Figure 7 shows the run times of several sequential queries for the bounding box (950,000, 210,000, 1,000,000, 220,000) on a single file of our test data set, similar to the experiment performed in the “Experiment 4: Search by Bounding Box” section but with a progressive index. We executed 20 sequential queries five times and plotted the median run times. At the beginning, a query with index (shown in red) is slower than the pure ad-hoc query (blue). This is because, in the first query, the index for the first 2000 buildings is generated, which leads to additional effort. The same applies to the following queries, even though the process becomes continuously faster, since larger parts of the file have already been indexed. After three queries, the variant with the index becomes faster than without. This point strongly depends on the number of indexed buildings. If more buildings are indexed per query, then the first queries are even slower, but the index plays out its advantages more quickly. On the other hand, fewer indexed buildings per query lead to a lower overhead at the beginning, and the index provides its performance benefit at a later point.
The 13th query is significantly faster than the previous one. This can be explained by looking at the distribution of the computing time (see Fig. 8). At this point, the entire file has been indexed. This means that no further computing time has to be used for indexing. In addition, writing the index file can be skipped after the 13th query since it does not change anymore.
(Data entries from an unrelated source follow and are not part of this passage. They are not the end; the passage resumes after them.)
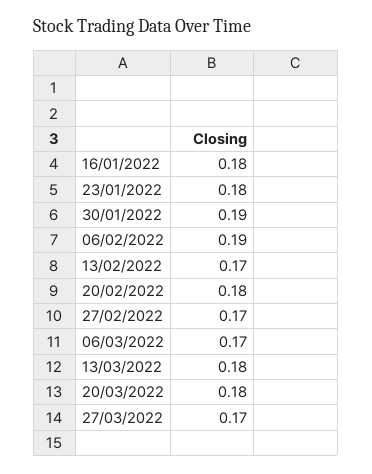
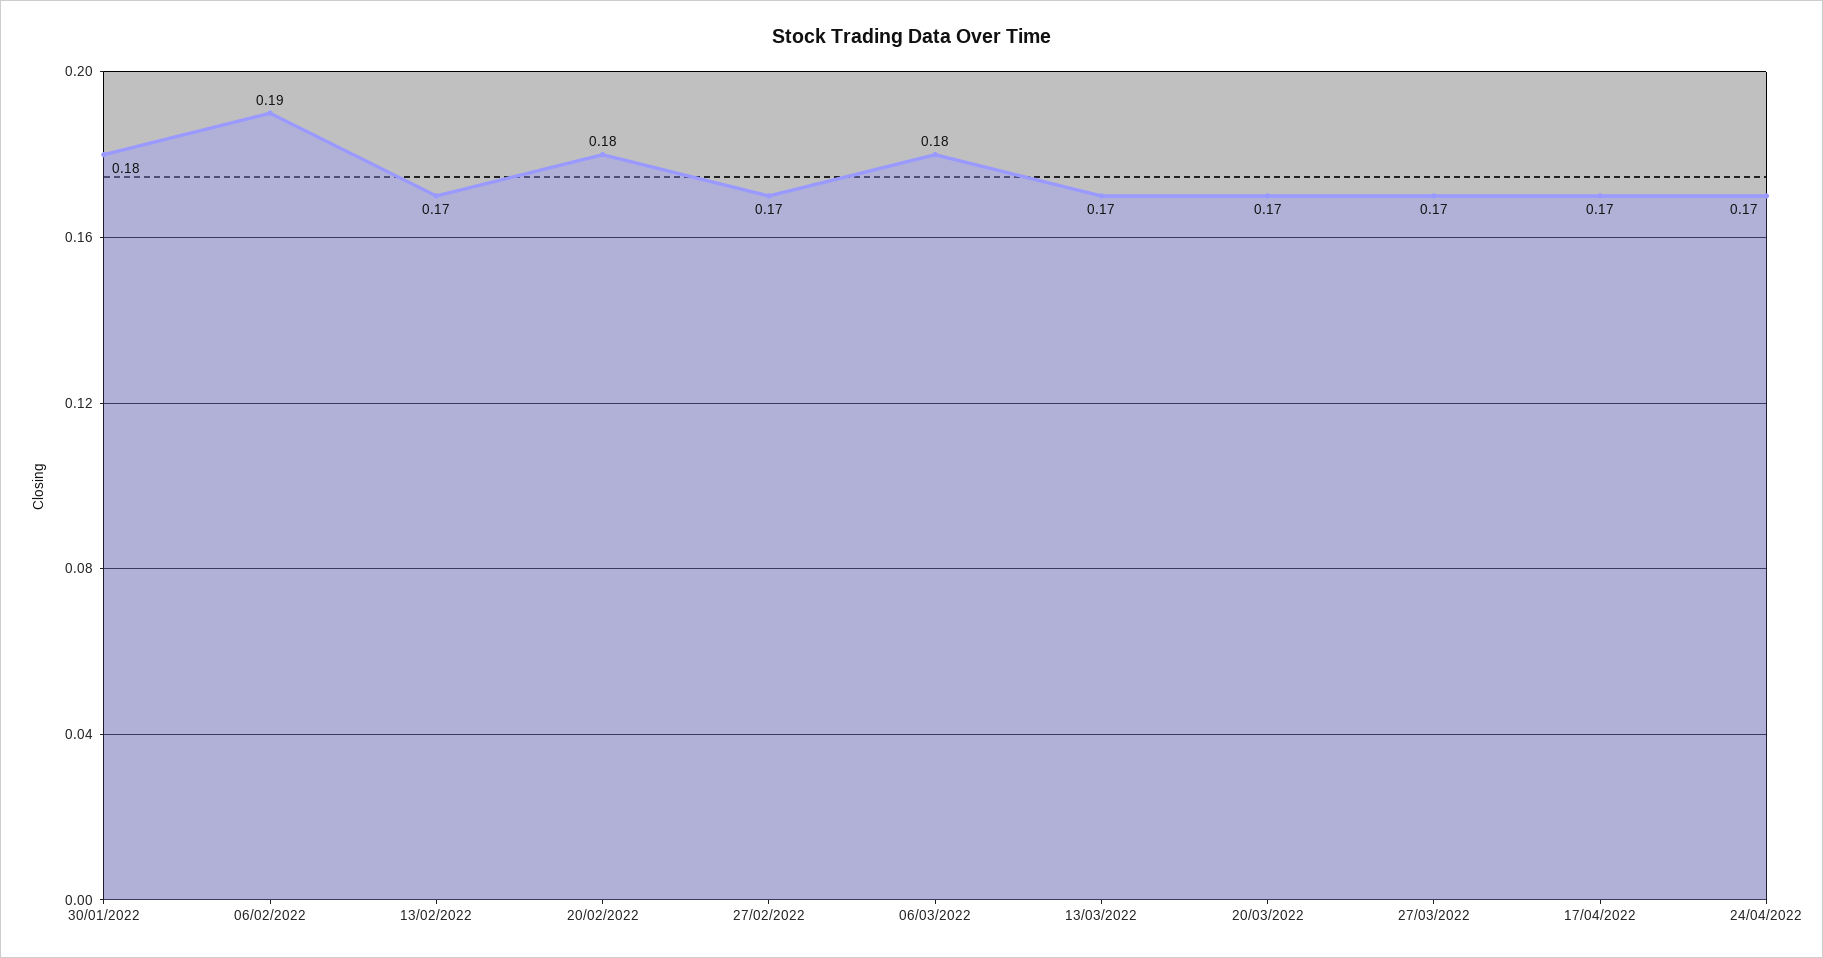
16/01/2022: 0.18 -> none
23/01/2022: 0.18 -> none
30/01/2022: 0.19 -> 0.18
06/03/2022: 0.17 -> 0.18
13/03/2022: 0.18 -> 0.17
20/03/2022: 0.18 -> 0.17
17/04/2022: none -> 0.17
24/04/2022: none -> 0.17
This experiment shows that a progressive index can be beneficial for ad-hoc searches. It combines fast initial search with the advantages of an index and represents a compromise between the pure ad-hoc query and the use of a database-based system. In the future, we would like to build on these results and further explore progressive indexes for geospatial applications.
Querying Point Cloud Data
In this section, we illustrate our approach to conducting queries on raw point cloud data files. We first go over the general experiment setup and its differences with regard to the building queries. We then show some optimizations specific to point clouds, which we implemented to speed up the query process. Lastly, we show the results of all conducted point cloud queries and discuss them.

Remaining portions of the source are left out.